## Problem description
A verbatim copy is needed of the lines below from the one containing "padding-right: 16px ->" up to and including the one containing "font-style: none ->", excluding pictures.

## Material shown
= = = = = = =

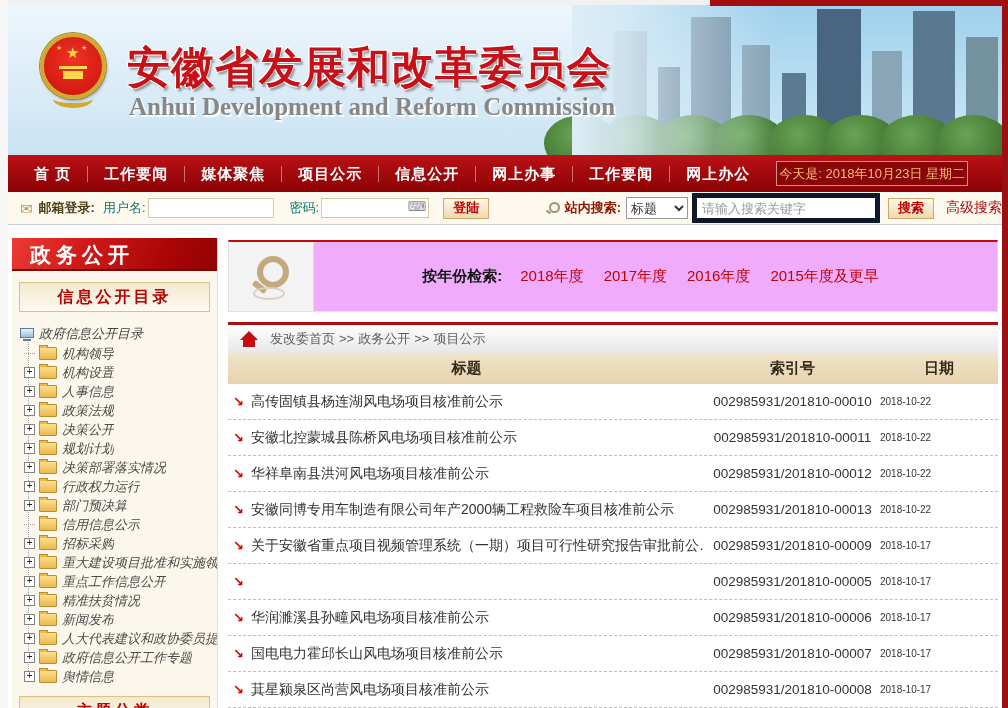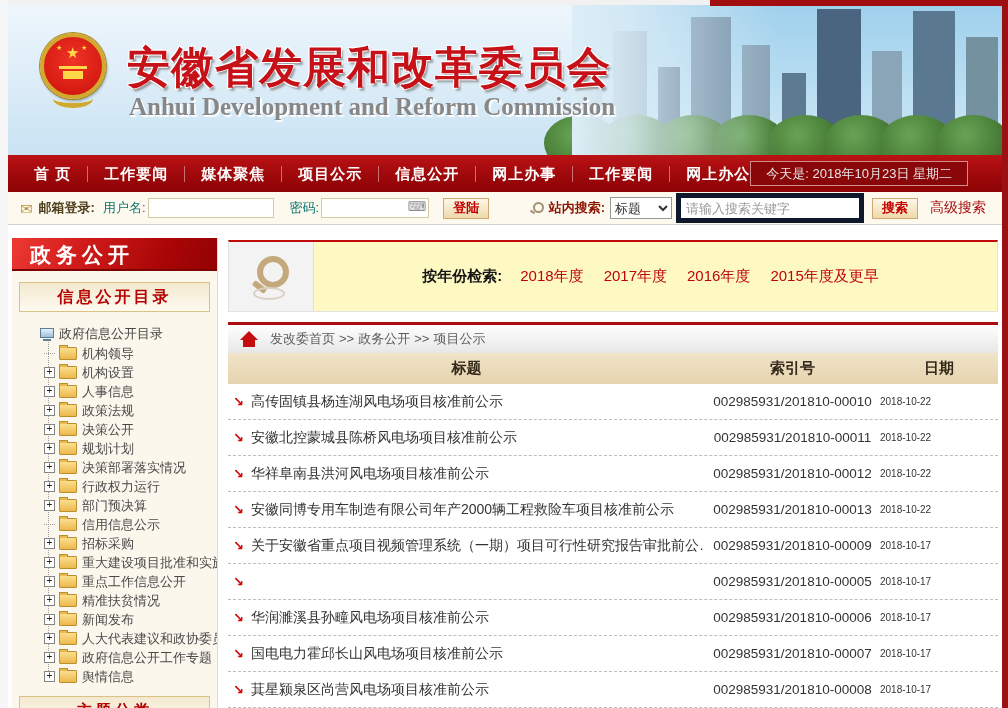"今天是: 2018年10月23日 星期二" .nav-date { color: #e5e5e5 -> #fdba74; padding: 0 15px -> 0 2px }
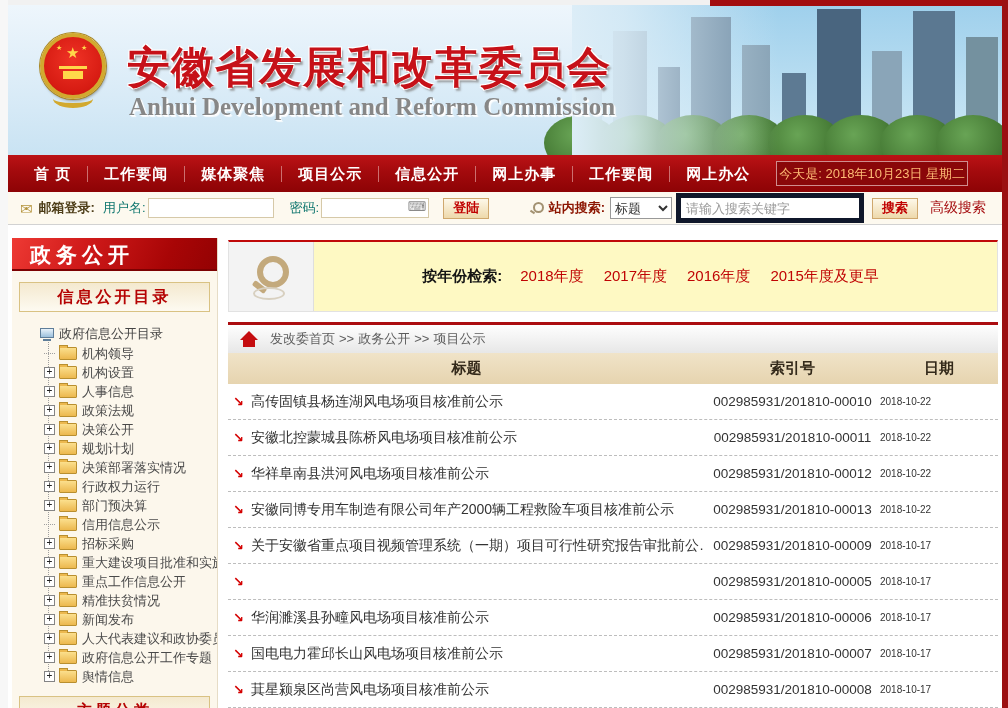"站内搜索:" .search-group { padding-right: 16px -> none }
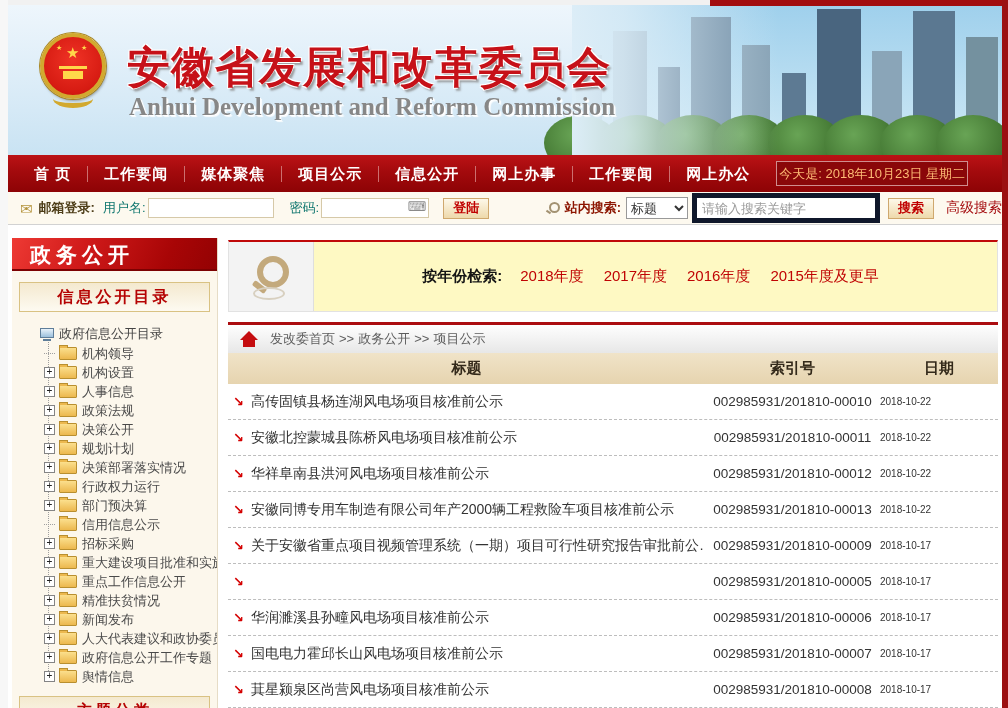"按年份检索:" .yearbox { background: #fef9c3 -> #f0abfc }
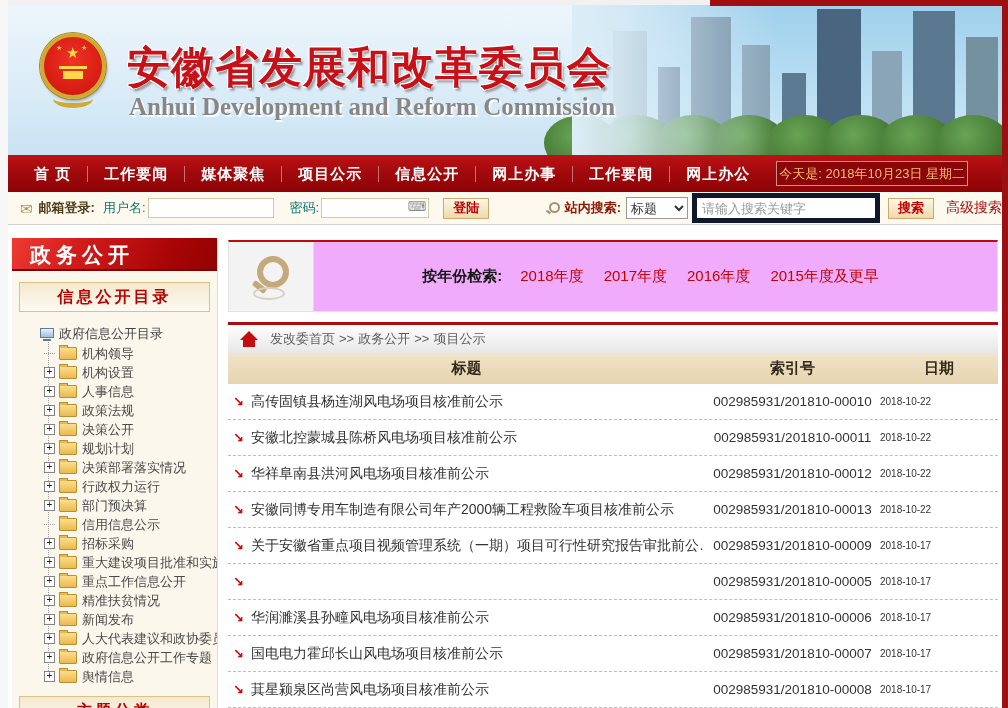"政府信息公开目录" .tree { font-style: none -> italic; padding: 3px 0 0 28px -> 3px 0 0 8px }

= = = = = = =

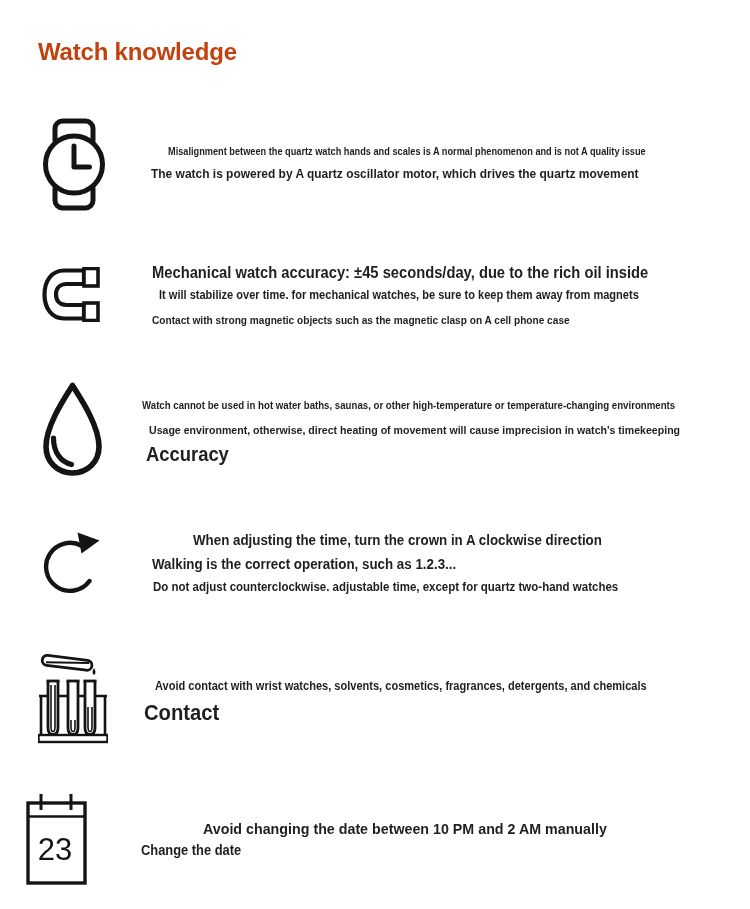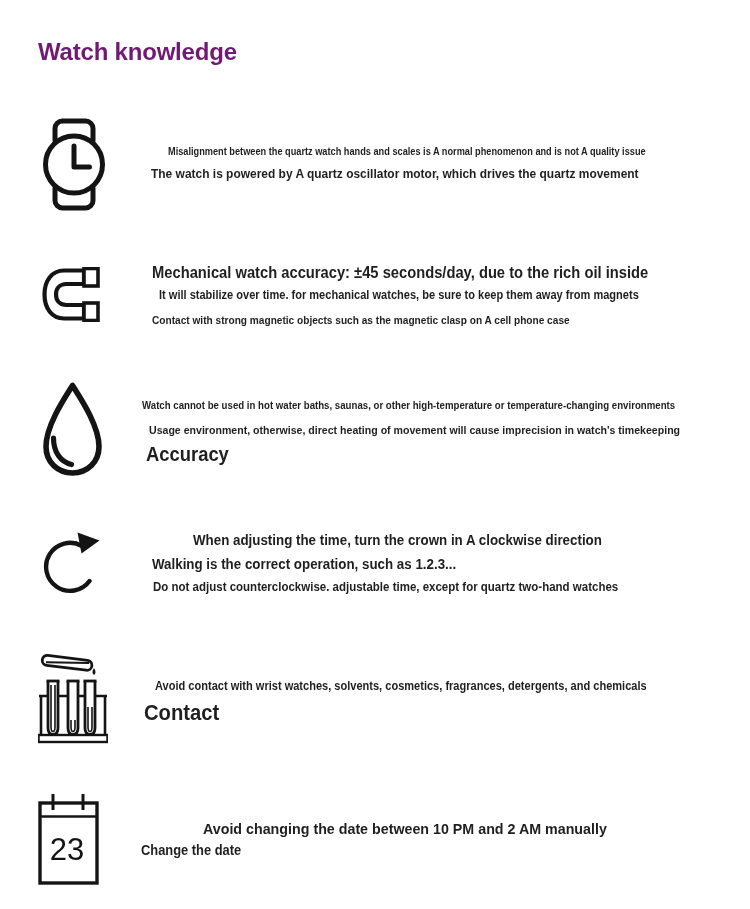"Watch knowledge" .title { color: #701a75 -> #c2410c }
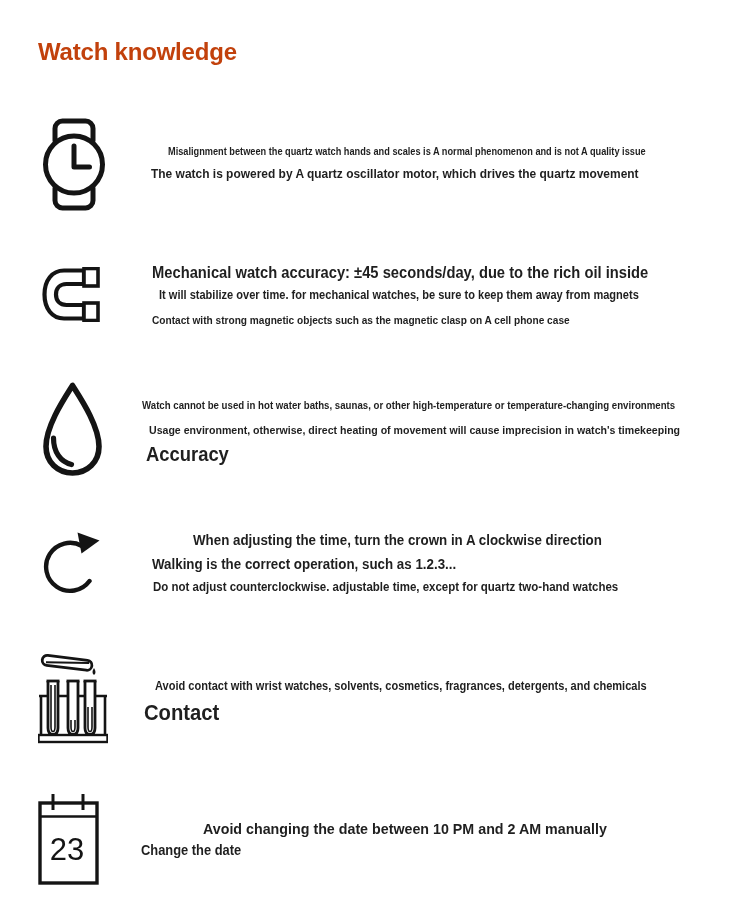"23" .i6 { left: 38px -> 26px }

= = = = = = =

## Solution to the problem
"站内搜索:" .search-group { padding-right: 16px -> none }
"按年份检索:" .yearbox { background: #fef9c3 -> #f0abfc }
"政府信息公开目录" .tree { font-style: none -> italic; padding: 3px 0 0 28px -> 3px 0 0 8px }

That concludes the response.